What to produce ▸
Each record here should be printed again exactly; please leave its pictures out.

[Modification records]
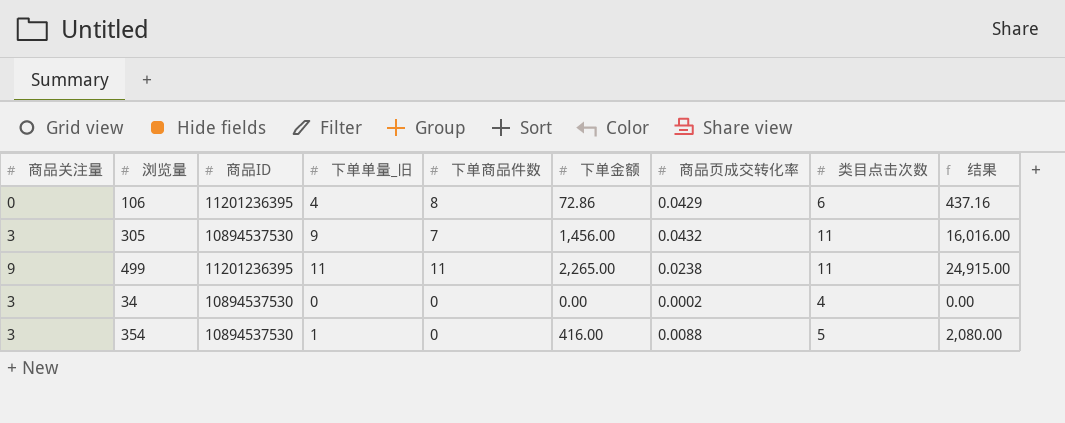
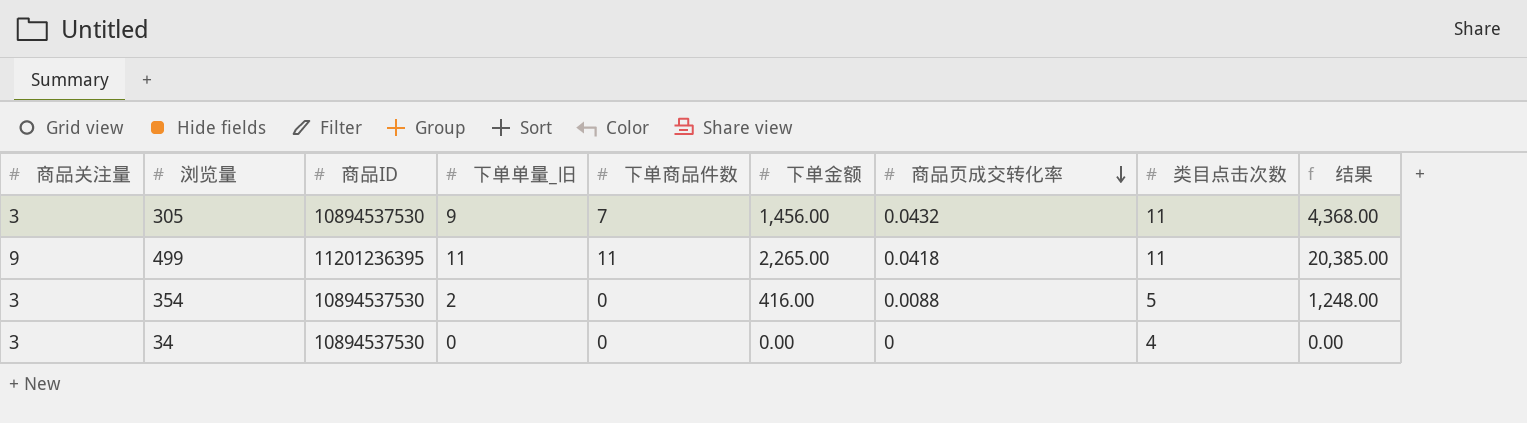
row order: none -> 商品页成交转化率 descending
column 结果 | formula: [下单金额] * [类目点击次数] -> [商品关注量] * [下单金额]
row 106: 0 | 11201236395 | 4 | 8 | 72.86 | 0.0429 | 6 | 437.16 -> none
499 | 商品页成交转化率: 0.0238 -> 0.0418
354 | 下单单量_旧: 1 -> 2
34 | 商品页成交转化率: 0.0002 -> 0

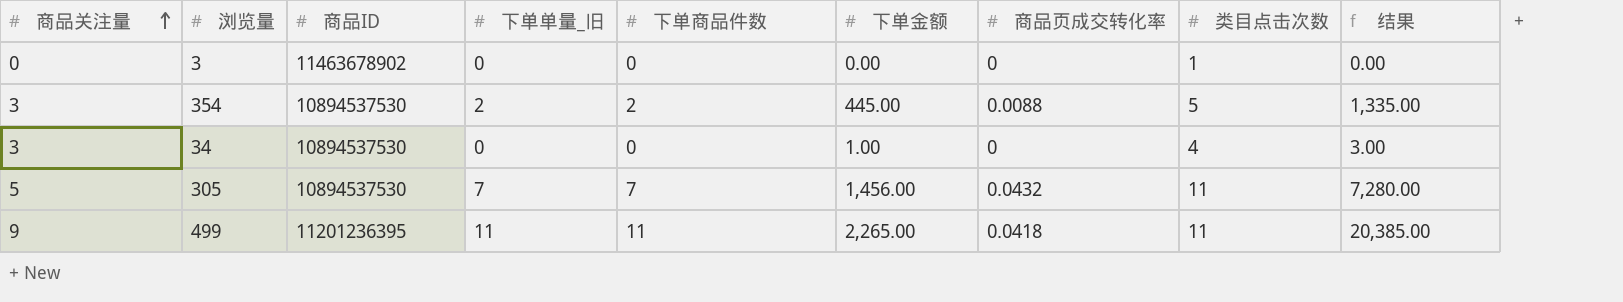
row order: 商品页成交转化率 descending -> 商品关注量 ascending
row 3: none -> 0 | 11463678902 | 0 | 0 | 0.00 | 0 | 1 | 0.00
354 | 下单商品件数: 0 -> 2
354 | 下单金额: 416.00 -> 445.00
354 | 结果: 1,248.00 -> 1,335.00
34 | 下单金额: 0.00 -> 1.00
34 | 结果: 0.00 -> 3.00
305 | 商品关注量: 3 -> 5
305 | 下单单量_旧: 9 -> 7
305 | 结果: 4,368.00 -> 7,280.00

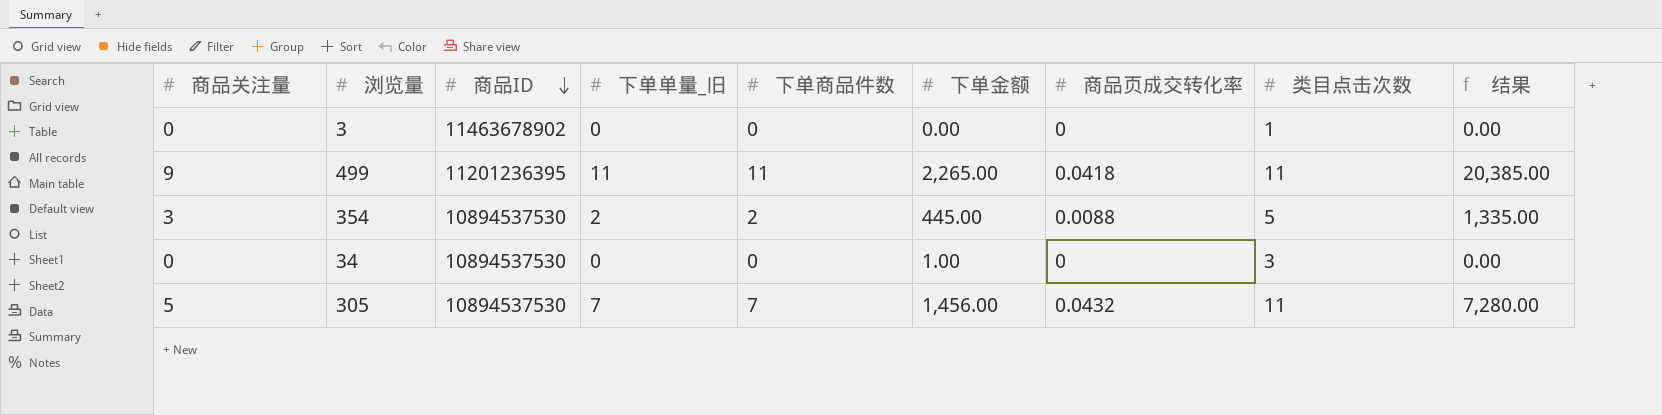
row order: 商品关注量 ascending -> 商品ID descending
34 | 商品关注量: 3 -> 0
34 | 类目点击次数: 4 -> 3
34 | 结果: 3.00 -> 0.00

Answer area ▸
row order: none -> 商品页成交转化率 descending
column 结果 | formula: [下单金额] * [类目点击次数] -> [商品关注量] * [下单金额]
row 106: 0 | 11201236395 | 4 | 8 | 72.86 | 0.0429 | 6 | 437.16 -> none
499 | 商品页成交转化率: 0.0238 -> 0.0418
354 | 下单单量_旧: 1 -> 2
34 | 商品页成交转化率: 0.0002 -> 0

row order: 商品页成交转化率 descending -> 商品关注量 ascending
row 3: none -> 0 | 11463678902 | 0 | 0 | 0.00 | 0 | 1 | 0.00
354 | 下单商品件数: 0 -> 2
354 | 下单金额: 416.00 -> 445.00
354 | 结果: 1,248.00 -> 1,335.00
34 | 下单金额: 0.00 -> 1.00
34 | 结果: 0.00 -> 3.00
305 | 商品关注量: 3 -> 5
305 | 下单单量_旧: 9 -> 7
305 | 结果: 4,368.00 -> 7,280.00

row order: 商品关注量 ascending -> 商品ID descending
34 | 商品关注量: 3 -> 0
34 | 类目点击次数: 4 -> 3
34 | 结果: 3.00 -> 0.00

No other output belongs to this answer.